Happyness is a free iOS app that serves as an analytics dashboard for your state of mind. The app was made by a trio of U.C. Berkeley students who wanted to make something useful instead of slogging through a summer internship.

“A lot of apps try to improve people’s happiness with games and exercises,” Happyness founder Matt Chiang told Betabeat, “but Happyness helps you change your own habits. We think that’s the best way to help someone.”

[youtube https://www.youtube.com/watch?v=gjw1B6rjsiE]

Every day, the app asks you to input your mood with an optional space for a journal entry. On a second screen, a calendar and graph show you how your mood is changing over time. The app works totally offline, and you can schedule a daily push notification to remind you when it’s time to use it.

We decided to give Happyness a shot, because anything that can give a jaded reporter a little pick-me-up is a welcome change. It takes about two minutes to do a daily entry, and typing a short log of what affected our mood really honed our focus on what factored into our mood. Then again, that function could also be fulfilled by simple journaling.

The best thing about the app is how easy it is to use. A simple button push is all you need to make your daily entry. (Image via Happyness)
The best thing about the app is how easy it is to use. A simple button push is all you need to make your daily entry. (Image via Happyness)

We also found the app a bit basic. It’s definitely convenient that it only takes a few minutes to fill out an entry, and that it doesn’t overload you with a sea of superfluous data. Still, it’d be a nice addition if the app could tell you anything about what’s helping or hurting your mood. In order to get those detailed insights now, you have to go looking for your high points and hope you kept a detailed enough journal entry to find a pattern.
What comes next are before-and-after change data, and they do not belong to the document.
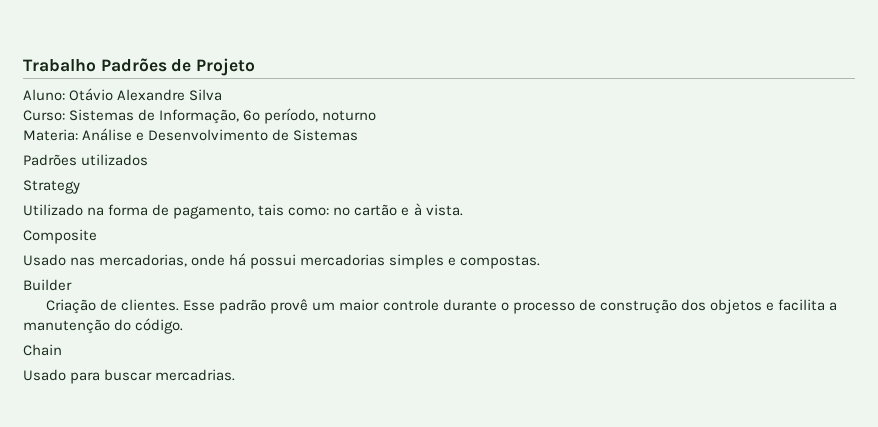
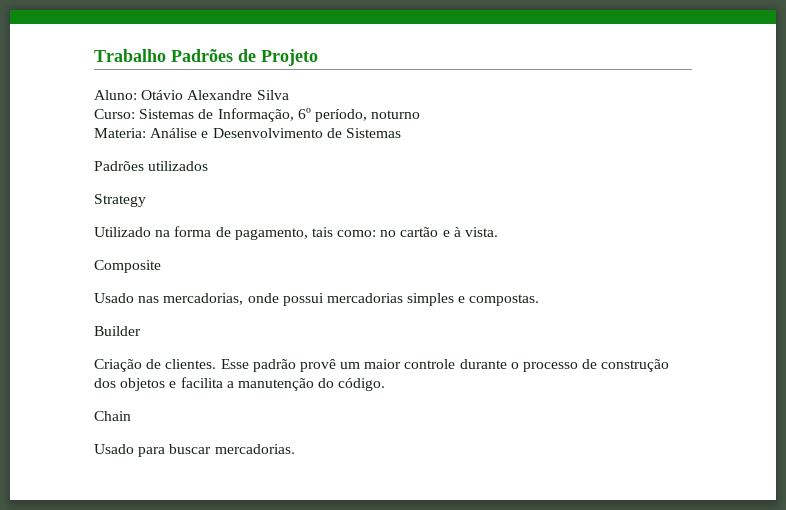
[229,253,247,266] há -> (279, 298) none
[155,369,236,381] mercadrias. -> [214,444,295,454] mercadorias.

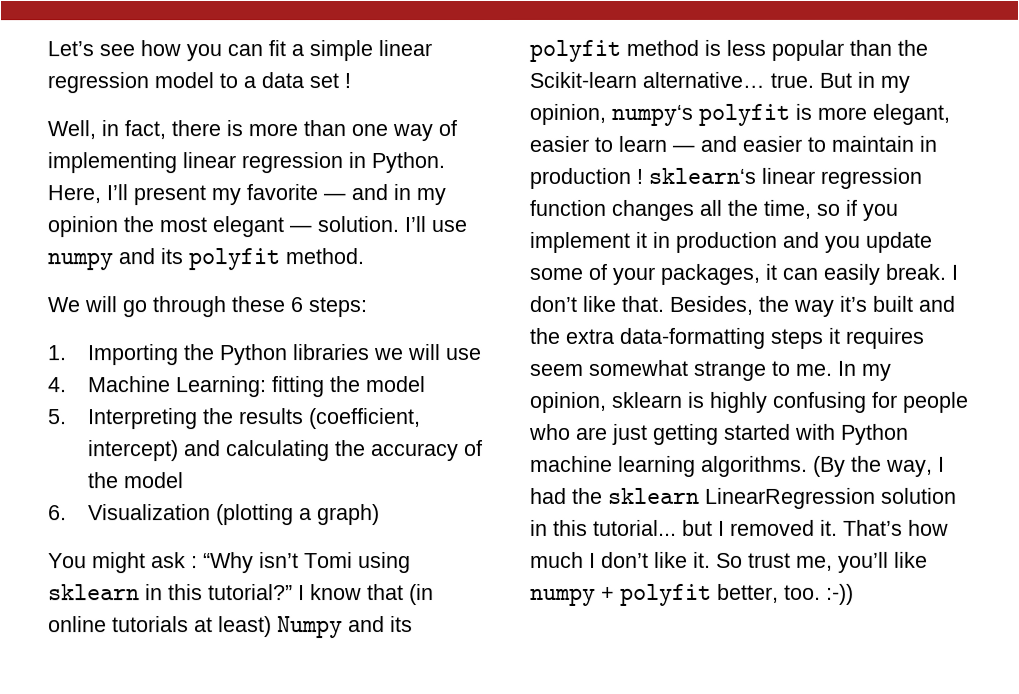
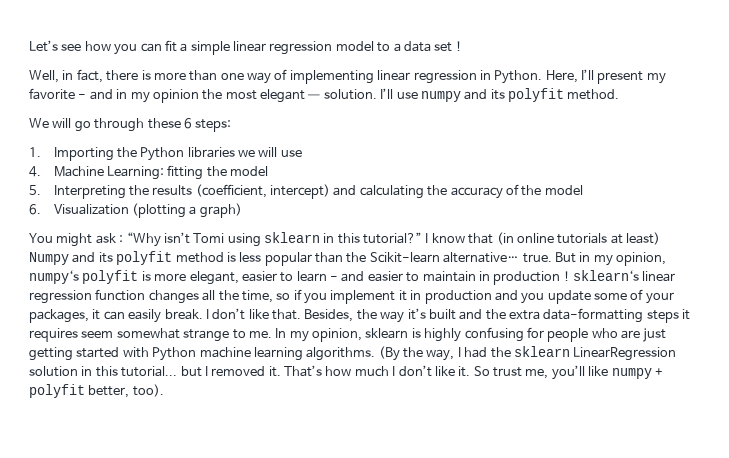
[323,193,346,201] — -> [78,94,87,99] -
[672,144,695,152] — -> [330,276,338,281] -
[784,583,854,605] too. :-)) -> [132,384,164,397] too).

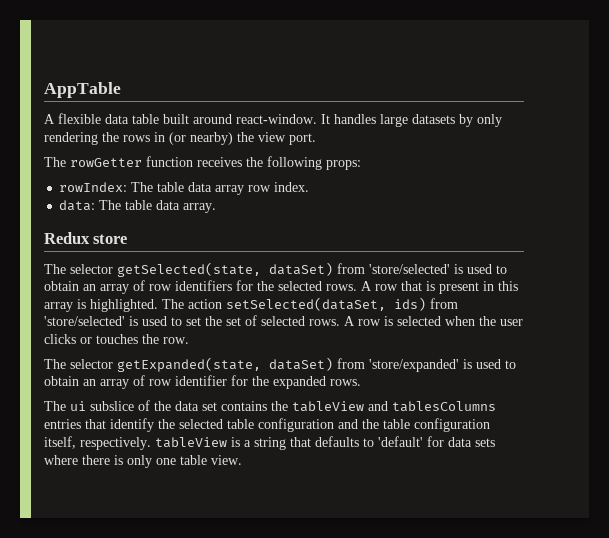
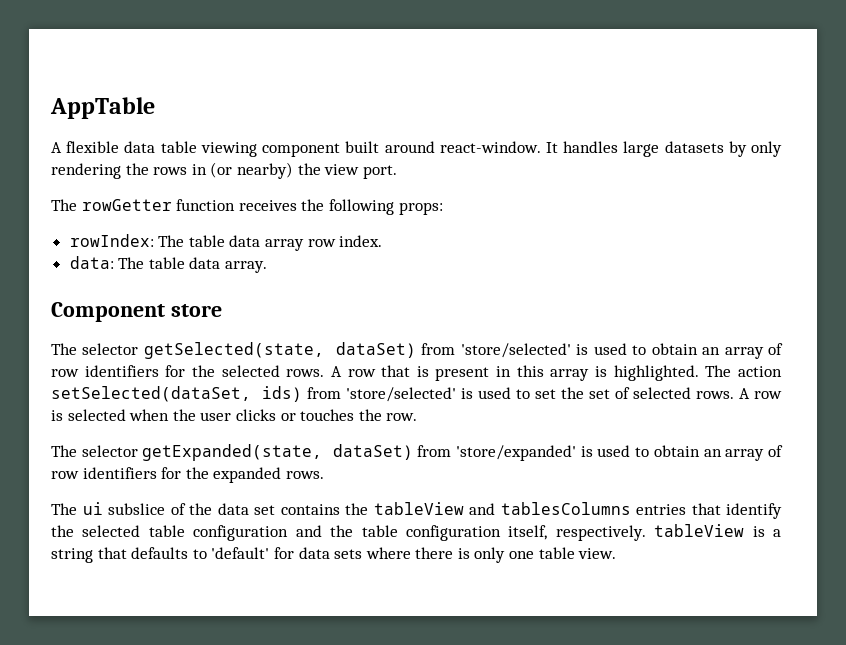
(159, 119) none -> [200,142,341,157] viewing component
[44,232,90,244] Redux -> [51,302,165,322] Component
[175,375,227,386] identifier -> [82,467,157,479] identifiers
But the biggest issue with Happyness isn’t the app itself, so much as the essential nature of “quantified self” apps and gadgets. Like with health wearables and New Year’s resolutions, eventually the novelty wears off. Day by day as we tested the app, we stopped filling out the journal entries and started ignoring the push notifications.

It’s a problem Mr. Chiang saw coming even before he released the app.

“People could use it for a few days and then forget about it,” Mr. Chiang said. “We’re still trying to come up with better ways to keep people engaged.”

But like a New Year’s resolution, it’s at least worth trying. The worst that could happen is that you become slightly more aware of what lifts you up and makes you tick, if only for a little while.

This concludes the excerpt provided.